En ce début des années 1940, John Ford se trouve plus que jamais à la plénitude de son art. Après avoir renouvelé superbement le western avec Stagecoach, il réalise trois films fondateurs sur les épisodes-clés de l'histoire des États-Unis : Drums Along the Mohawks (Guerre d'Indépendance), Young Mr. Lincoln et The Grapes of Wrath (Grande Dépression). Puis, a contrario, dans une atmosphère volontairement hors du temps, le sublimement poétique The Long Voyage Home, le plus inclassable et avant-gardiste de tous ses films. Dans cette perspective, How Green Was My Valley apparaît comme une véritable consécration, une première apogée du cinéma de John Ford, seulement égalée vingt ans plus tard par The Man Who Shot Liberty Valance, récapitulation magistrale de l'oeuvre et de ses enjeux.

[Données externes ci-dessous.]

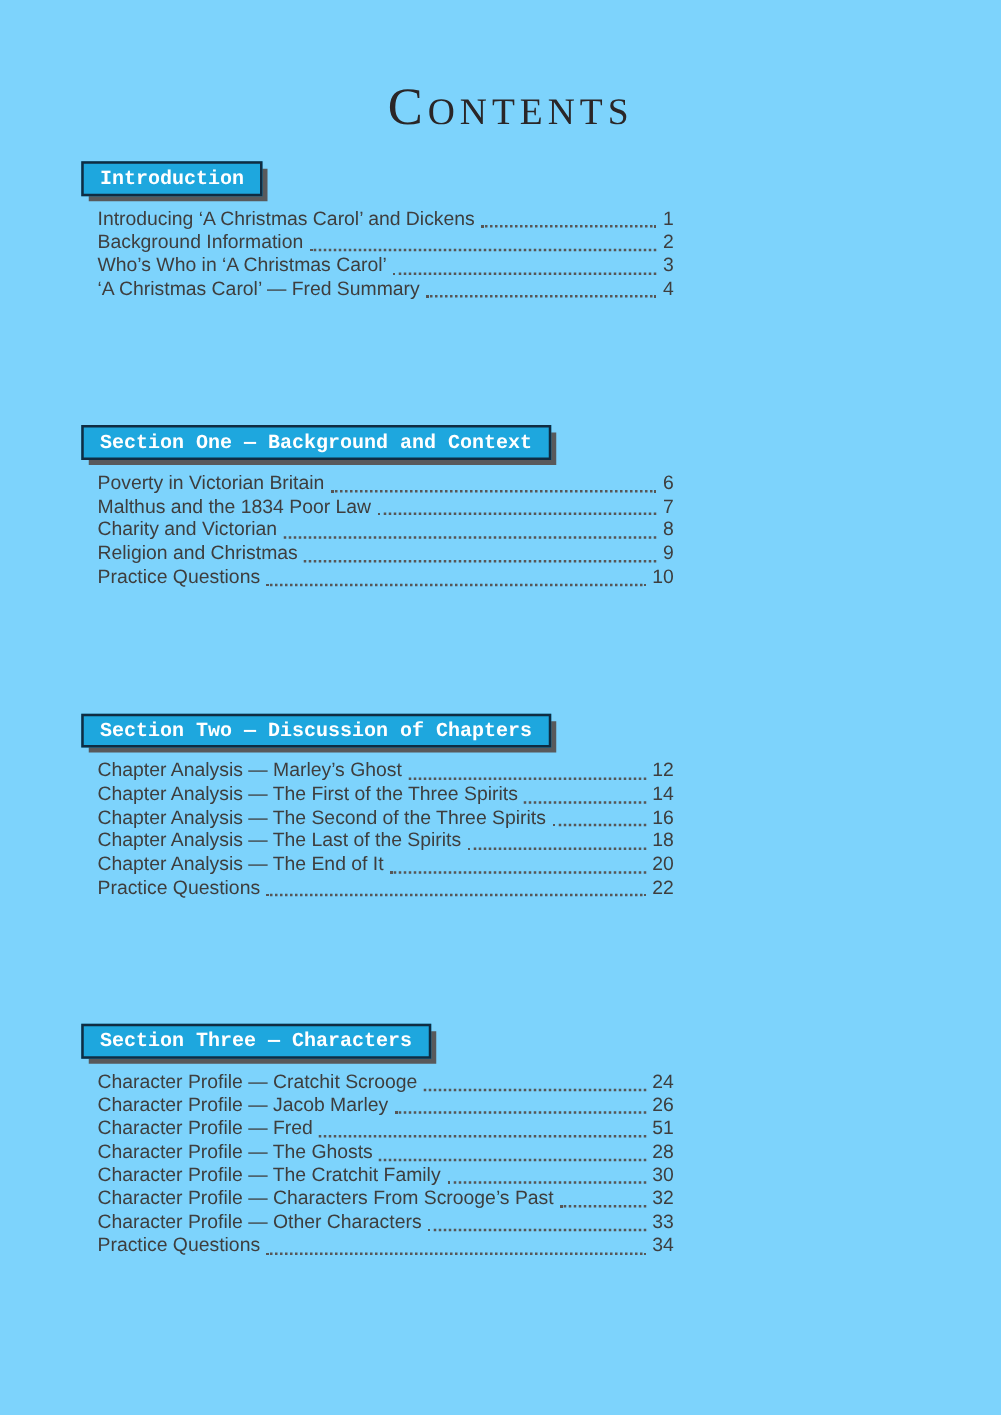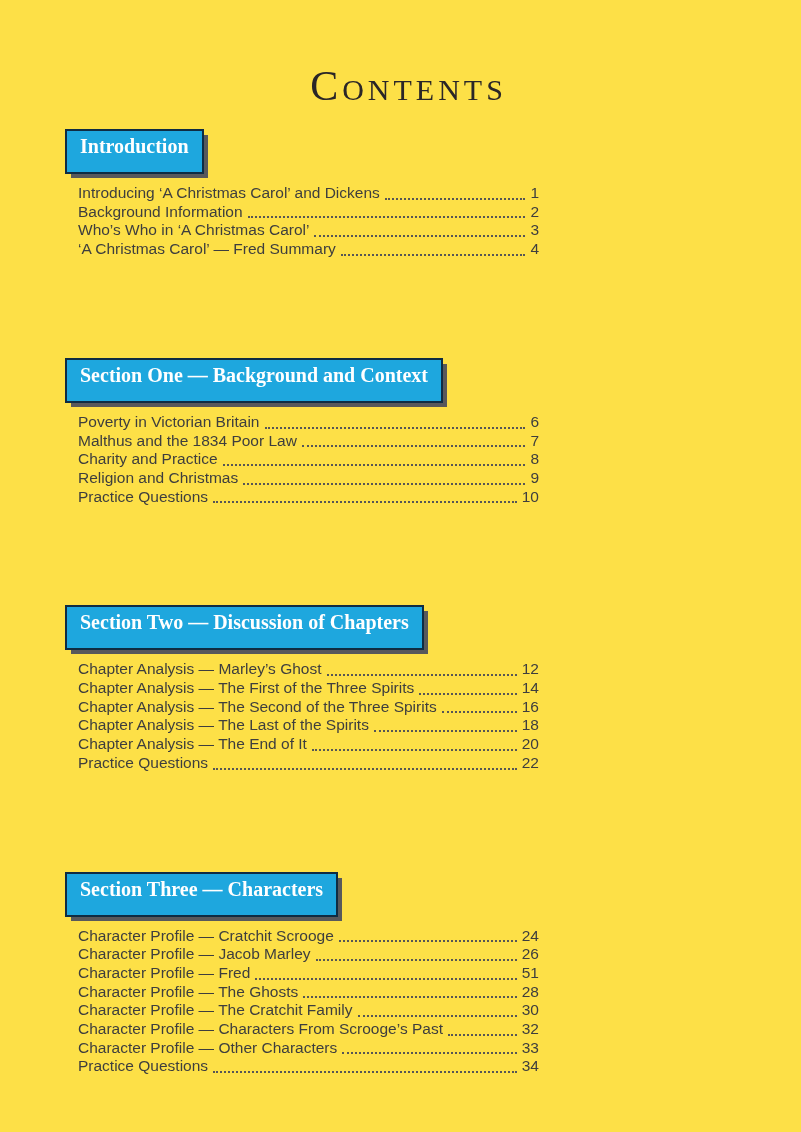"CONTENTS" .page { background: #fde047 -> #7dd3fc }
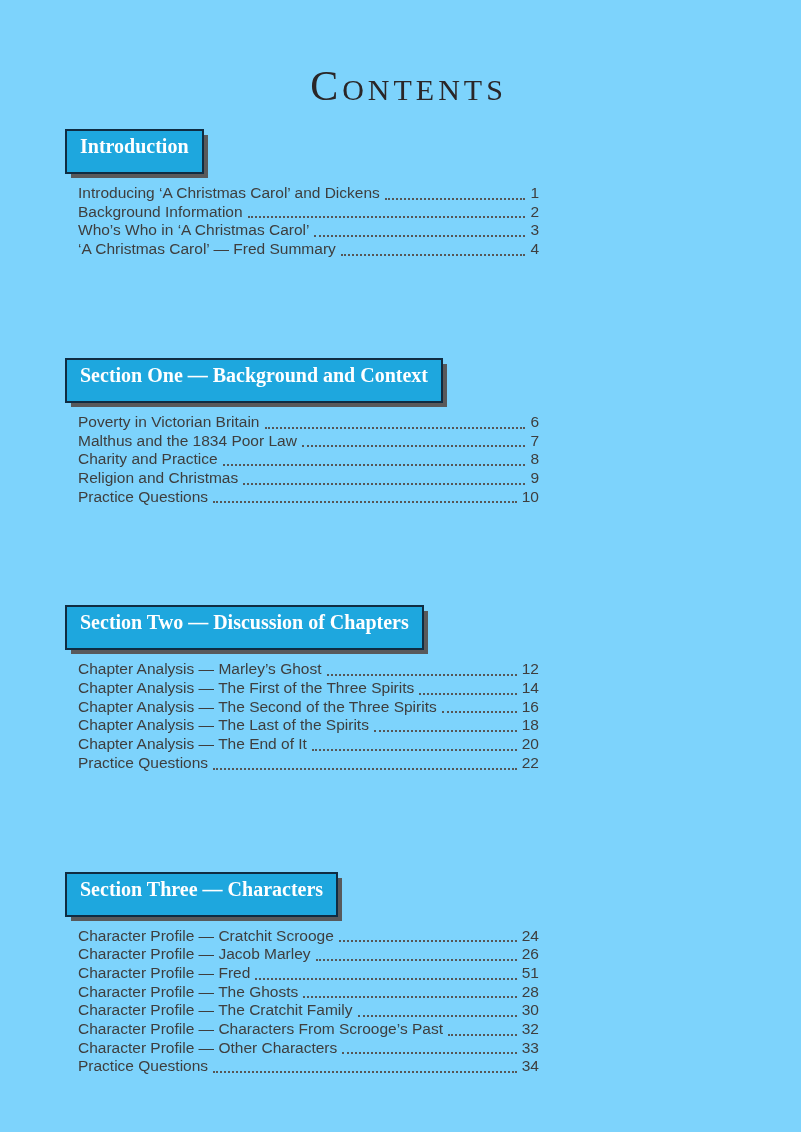"Introduction" .badge { font-family: Liberation Serif, serif -> Liberation Mono, monospace; font-size: 20px -> 16px; padding: 4px 13px 15px 13px -> 4px 13px 2px 13px }
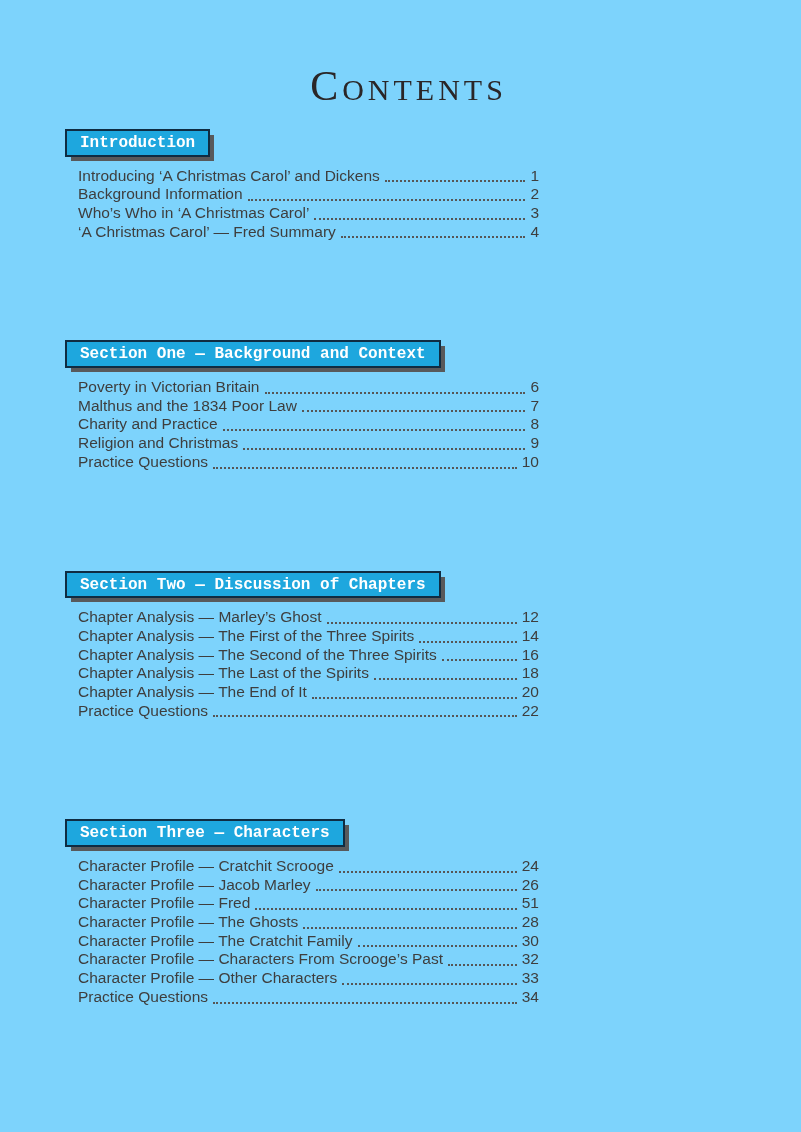"Charity and Practice" span.entry-title { text: Practice -> Victorian }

De manière paradoxale pour ce qui sera le film le plus autobiographique de l'auteur, How Green Was My Valley n'est pas né d'un projet personnel de Ford. Darryl F. Zanuck voulait répondre à l'éclatant succès remporté par l'Autant en emporte le vent de Selznick en adaptant le roman de Richard Llewellyn qui raconte le déclin d'une famille de mineurs gallois au tournant du XXe siècle. Le directeur de la Fox voyait ainsi How Green Was My Valley comme une épopée de quatre heures en Technicholor avec Tyrone Power, Laurence Olivier, Katharine Hepburn et Greer Garson dans les rôles principaux. Mais Zanuck dut revoir ses ambitions : les financiers de la Fox à New York s'inquiétèrent pour le budget et le scénario fut réduit de moitié pour arriver à une durée conventionnelle de deux heures ; la couleur fut abandonnée au profit du noir et blanc. La préproduction fut largement supervisée par William Wyler, emprunté à Goldwyn, mais Ford fut à l'origine de la sélection des deux actrices principales, alors peu connues. Comme on le sait il entamera une fructueuse collaboration avec Maureen O'Hara (quatre autres films, et quelques-uns des meilleurs de Ford, jusqu'en 1957). Un peu insipide dans les films qu'elle tourna précédemment avec Alfred Hitchcock ou Dorothy Arzner, elle se révèle ici une formidable actrice en sublimant le personnage d'Angharad par une sensualité troublante qui annonce une existence douloureuse. Dans les superbes gros plans de How Green Was My Valley, comme lorsque son visage apparaît, soudainement illuminé par une lumière d'une éclatante blancheur lors du dialogue décisif avec Gruffyd, Ford caresse littéralement le visage de son actrice, avec une intensité qu'il n'avait plus connue depuis Katharine Hepburn dans Mary Stuart.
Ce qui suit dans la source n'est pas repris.